The series with St. Louis and Los Angeles is set as one wholly unexpected second-round matchup. The Blues and Kings share a lot of history, most of it far from compelling. They came into the league together in 1967 in the first wave of expansion and 45 years later, are still looking for their first Stanley Cup championships. They were both slow out of the starting gate this season and made successful coaching changes along the way – Ken Hitchcock taking over the Blues, Darryl Sutter joining the Kings. Hitchcock won a Stanley Cup with the 1999 Dallas Stars and Sutter took the 2004 Calgary Flames to the seventh game of the final, so they both have a working knowledge of what it takes to make a deep playoff run.

Hitchcock described the NHL as a "cookie-cutter, copy-cat league" for the most part, and said the only way to succeed in the current era is to forge a conspicuous identity.

"You look at us, we have an identity," Hitchcock said. "You look at L.A., they have an identity. You look at the way Detroit was, they had an identity. Dallas, we had an identity that was different from Colorado's. The type of players we had, and the type of players we recruited, was all the same. They all to the style of game we wanted to play.

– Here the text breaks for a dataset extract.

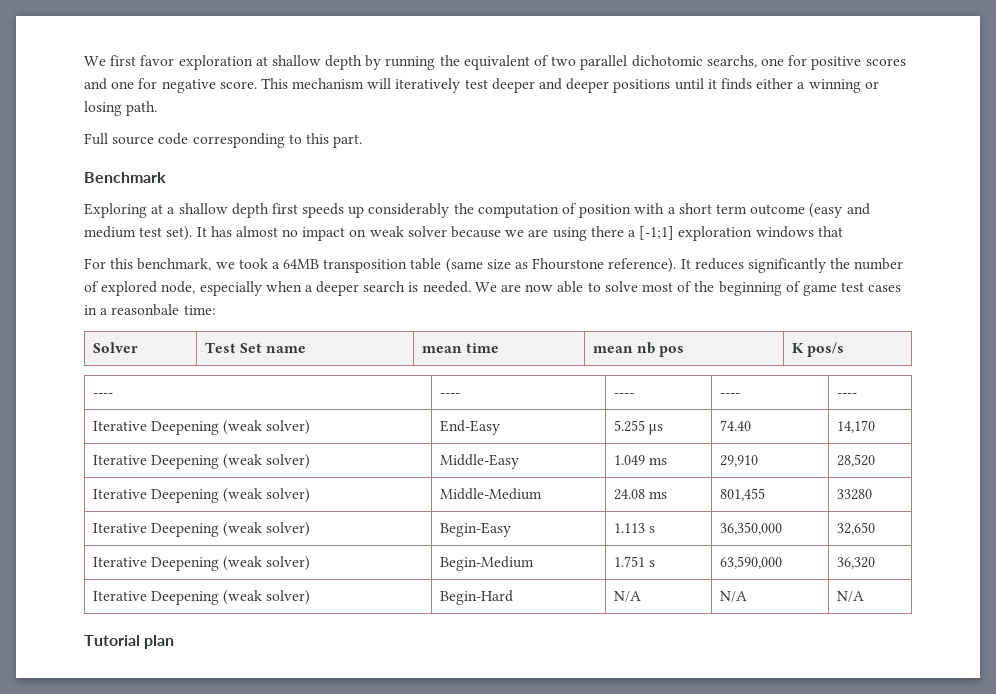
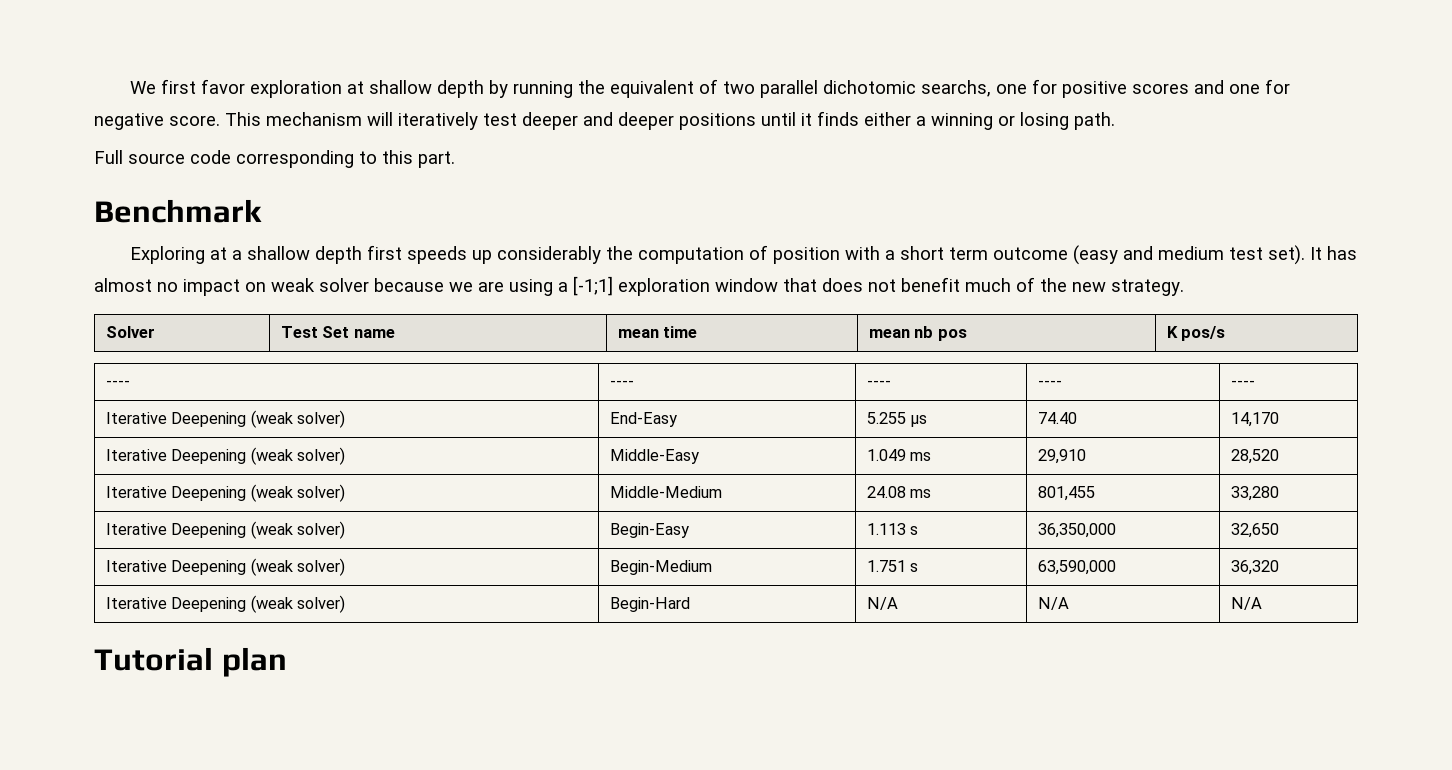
[590,226,624,237] there -> (553, 287) none
[755,226,814,238] windows -> [715,278,778,292] window
[84,258,904,273] [84,281,902,296] [84,304,216,316] // For this benchmark, we took a 64MB transposition table (same size as Fhourstone reference). It reduces significantly the number of explored node, especially when a deeper search is needed. We are now able to solve most of the beginning of game test cases in a reasonbale time: -> [822,277,1184,296] does not benefit much of the new strategy.
[836,489,872,500] 33280 -> [1231,486,1280,501] 33,280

"If you look at Philadelphia, they play with an offensive flair and everybody plays that way and if you come in there and don't fit, you look out of place. It's the same thing with us. If you don't play above the puck with us, you look bad on the ice. We're kind of a checking mindset, gritty, stay-on-the-right-side-of-the-puck team.

"We knew we weren't going to lead the league in scoring with the [David]Backeses and [T.J.]Oshies, but we could formulate an identity around them. I think that's the way you win now."

And never has the opportunity for a collection of comparatively unknown contenders looked so good. It means they can afford to exhale and simply be satisfied with going one step further than they did a year ago, or risk making a quick second-round exit.

"Some teams do that, I'm sure," said Kings' centre Jarrett Stoll. "Those are the teams that are mentally weak and get satisfied pretty easily. You've got to realize you were 30 to start the season, and then 16, and now you're down to eight. It happens quickly. You get past that first round and your chance to win the Stanley Cup becomes greater and greater, so that should make it more and more exciting for every player.

"At this time of year, you shouldn't have any problem ramping it up or caring more, and pushing it even higher."